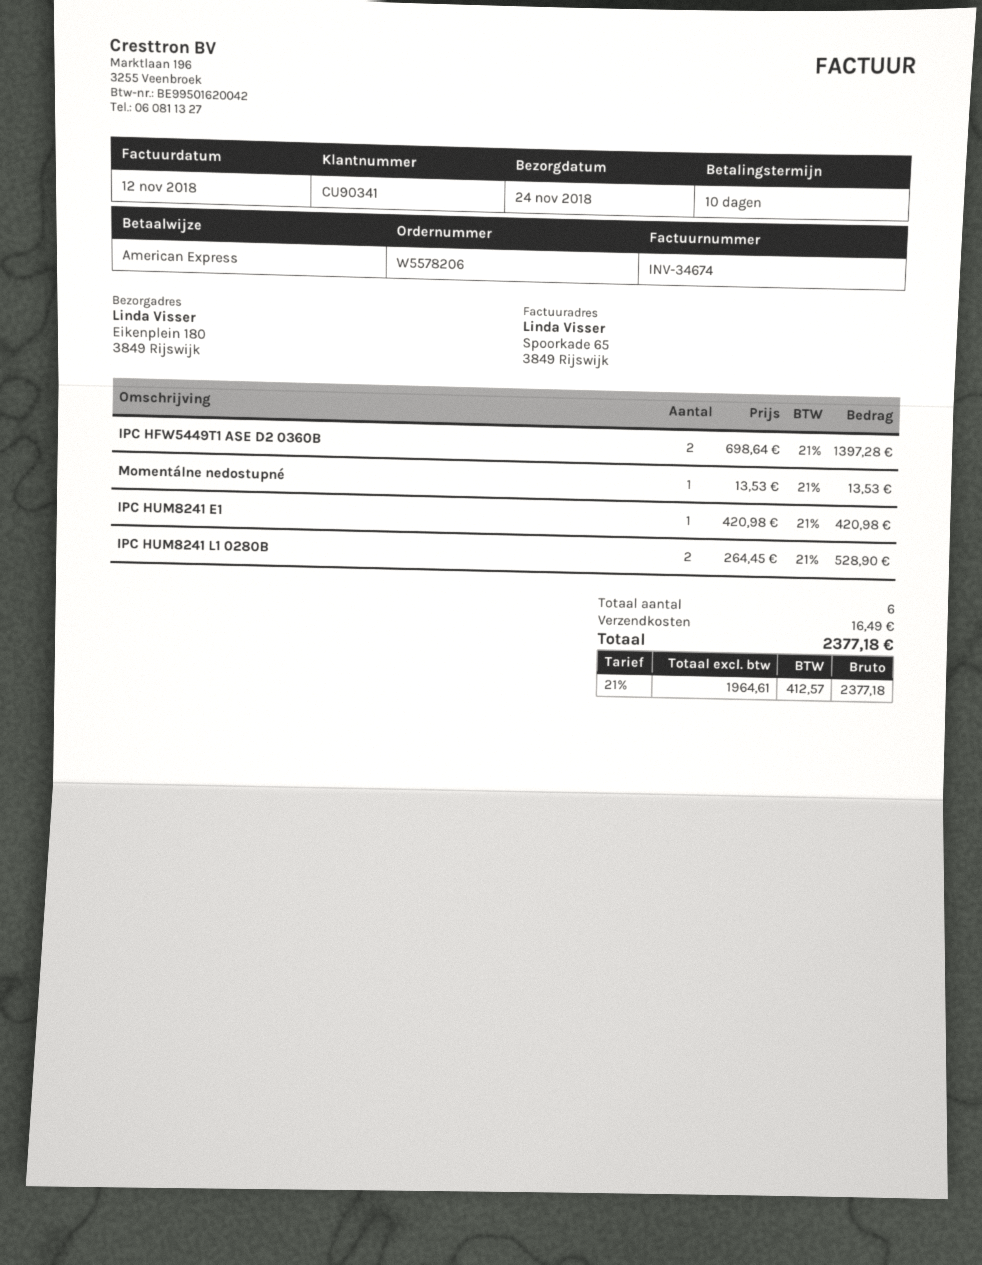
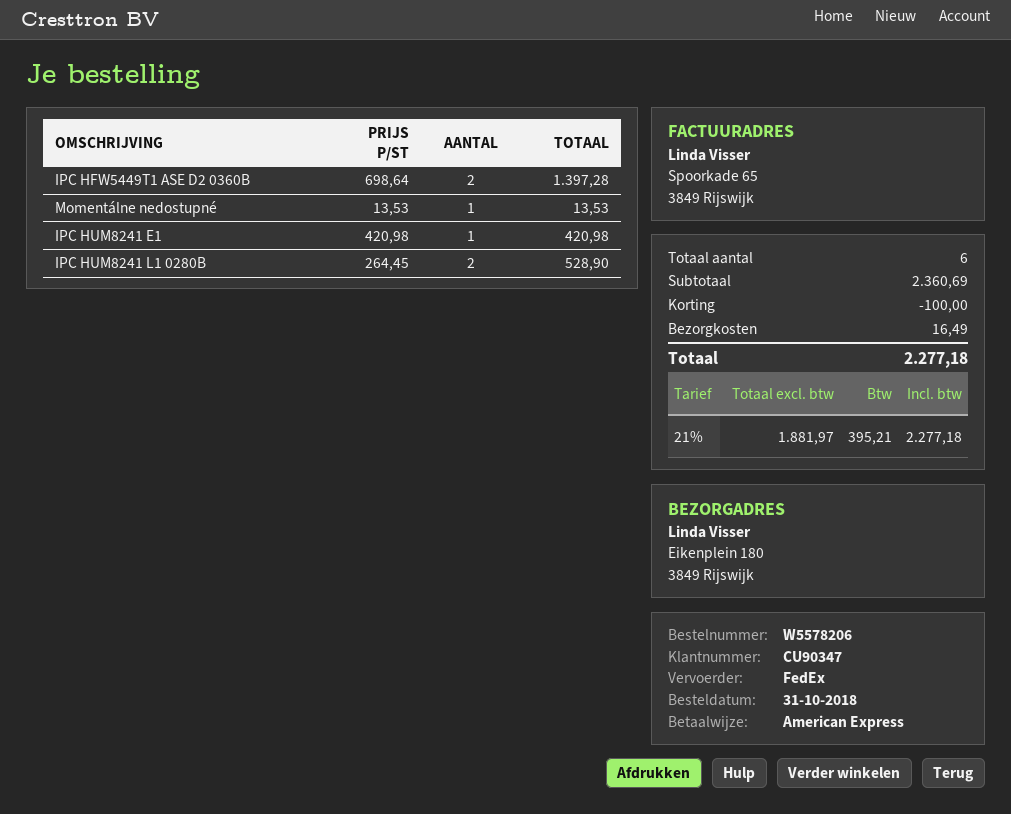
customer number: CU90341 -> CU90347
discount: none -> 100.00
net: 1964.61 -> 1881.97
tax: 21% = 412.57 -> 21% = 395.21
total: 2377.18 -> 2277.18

* * * *

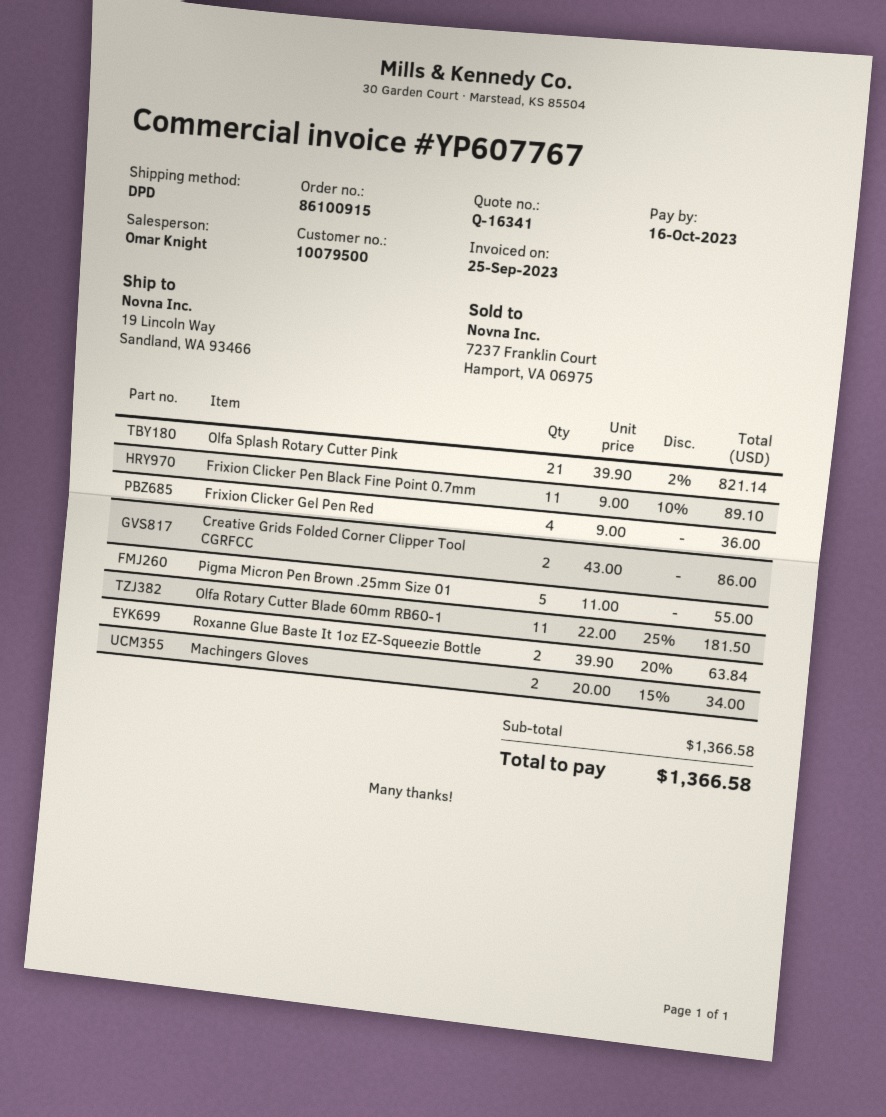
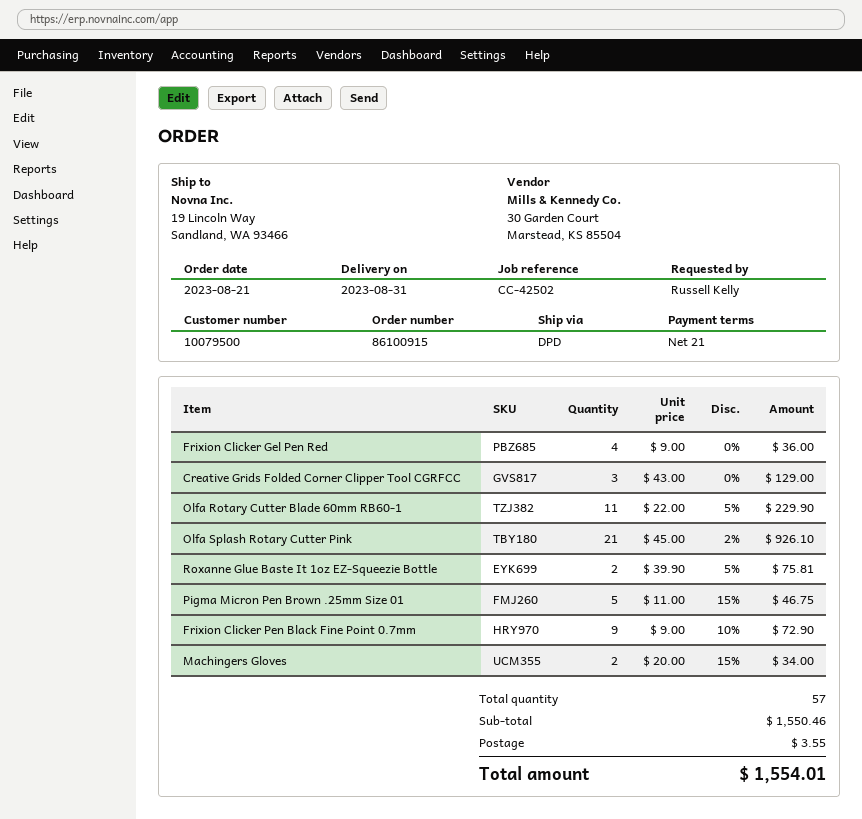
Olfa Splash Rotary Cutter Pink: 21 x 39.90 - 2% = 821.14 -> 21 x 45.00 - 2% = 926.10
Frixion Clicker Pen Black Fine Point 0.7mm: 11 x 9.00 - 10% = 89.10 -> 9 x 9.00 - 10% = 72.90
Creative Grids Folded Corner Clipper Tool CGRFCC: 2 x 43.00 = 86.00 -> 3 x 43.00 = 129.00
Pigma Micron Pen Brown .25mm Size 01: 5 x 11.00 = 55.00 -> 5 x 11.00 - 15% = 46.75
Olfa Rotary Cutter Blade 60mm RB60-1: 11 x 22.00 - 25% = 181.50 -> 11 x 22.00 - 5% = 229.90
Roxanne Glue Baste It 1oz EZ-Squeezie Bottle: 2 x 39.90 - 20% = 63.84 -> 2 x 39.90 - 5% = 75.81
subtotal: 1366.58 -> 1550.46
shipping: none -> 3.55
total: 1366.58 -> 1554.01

* * * *

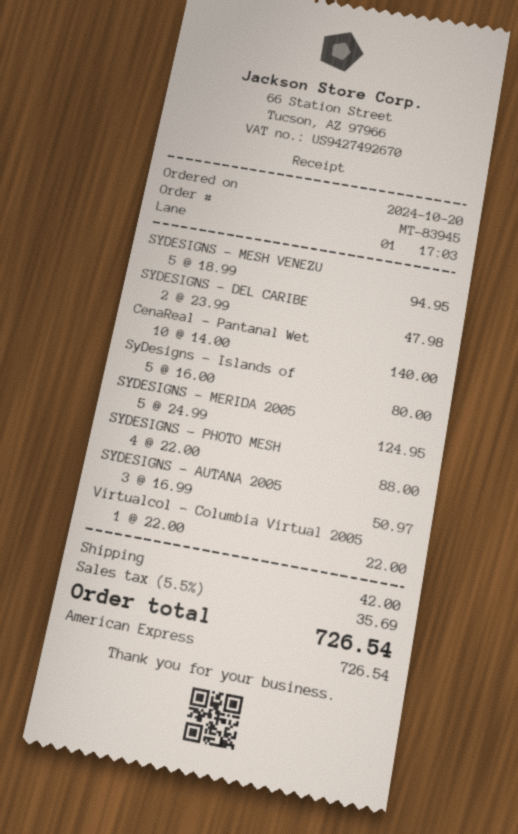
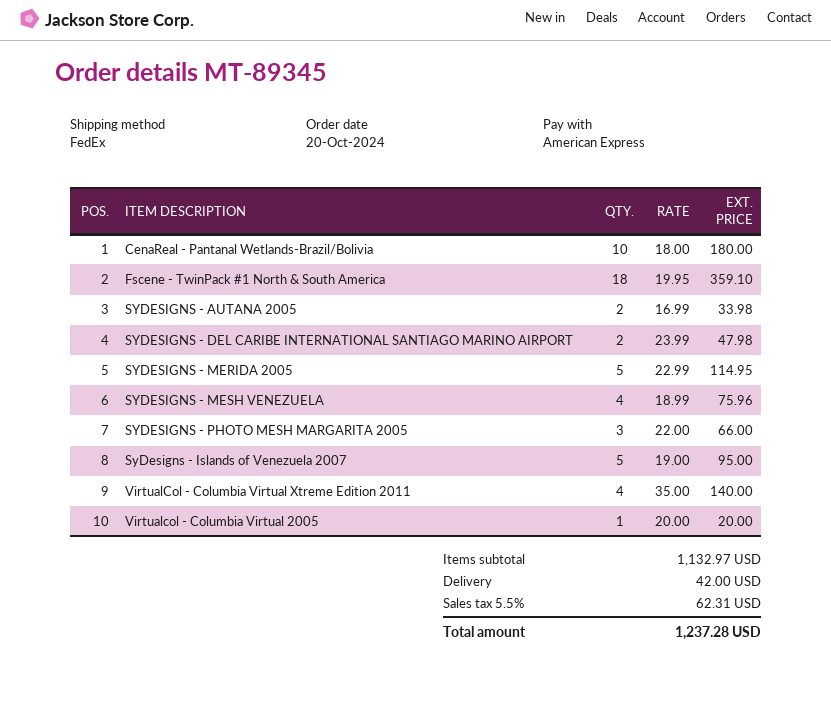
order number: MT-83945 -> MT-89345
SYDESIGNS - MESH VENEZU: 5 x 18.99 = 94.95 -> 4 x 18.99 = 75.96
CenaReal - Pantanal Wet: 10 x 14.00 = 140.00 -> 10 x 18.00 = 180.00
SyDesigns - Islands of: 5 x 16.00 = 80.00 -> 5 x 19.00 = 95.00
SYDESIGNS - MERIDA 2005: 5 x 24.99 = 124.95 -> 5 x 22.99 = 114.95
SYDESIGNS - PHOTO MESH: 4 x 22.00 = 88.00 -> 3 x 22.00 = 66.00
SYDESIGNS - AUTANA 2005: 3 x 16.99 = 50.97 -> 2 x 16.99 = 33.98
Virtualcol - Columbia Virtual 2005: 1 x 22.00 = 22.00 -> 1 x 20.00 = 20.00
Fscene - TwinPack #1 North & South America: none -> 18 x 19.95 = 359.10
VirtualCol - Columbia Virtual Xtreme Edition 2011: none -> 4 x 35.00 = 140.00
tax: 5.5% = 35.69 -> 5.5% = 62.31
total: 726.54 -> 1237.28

* * * *

Write out every line in the data that holds the string "Cutter".

Olfa Splash Rotary Cutter Pink: 21 x 39.90 - 2% = 821.14 -> 21 x 45.00 - 2% = 926.10
Olfa Rotary Cutter Blade 60mm RB60-1: 11 x 22.00 - 25% = 181.50 -> 11 x 22.00 - 5% = 229.90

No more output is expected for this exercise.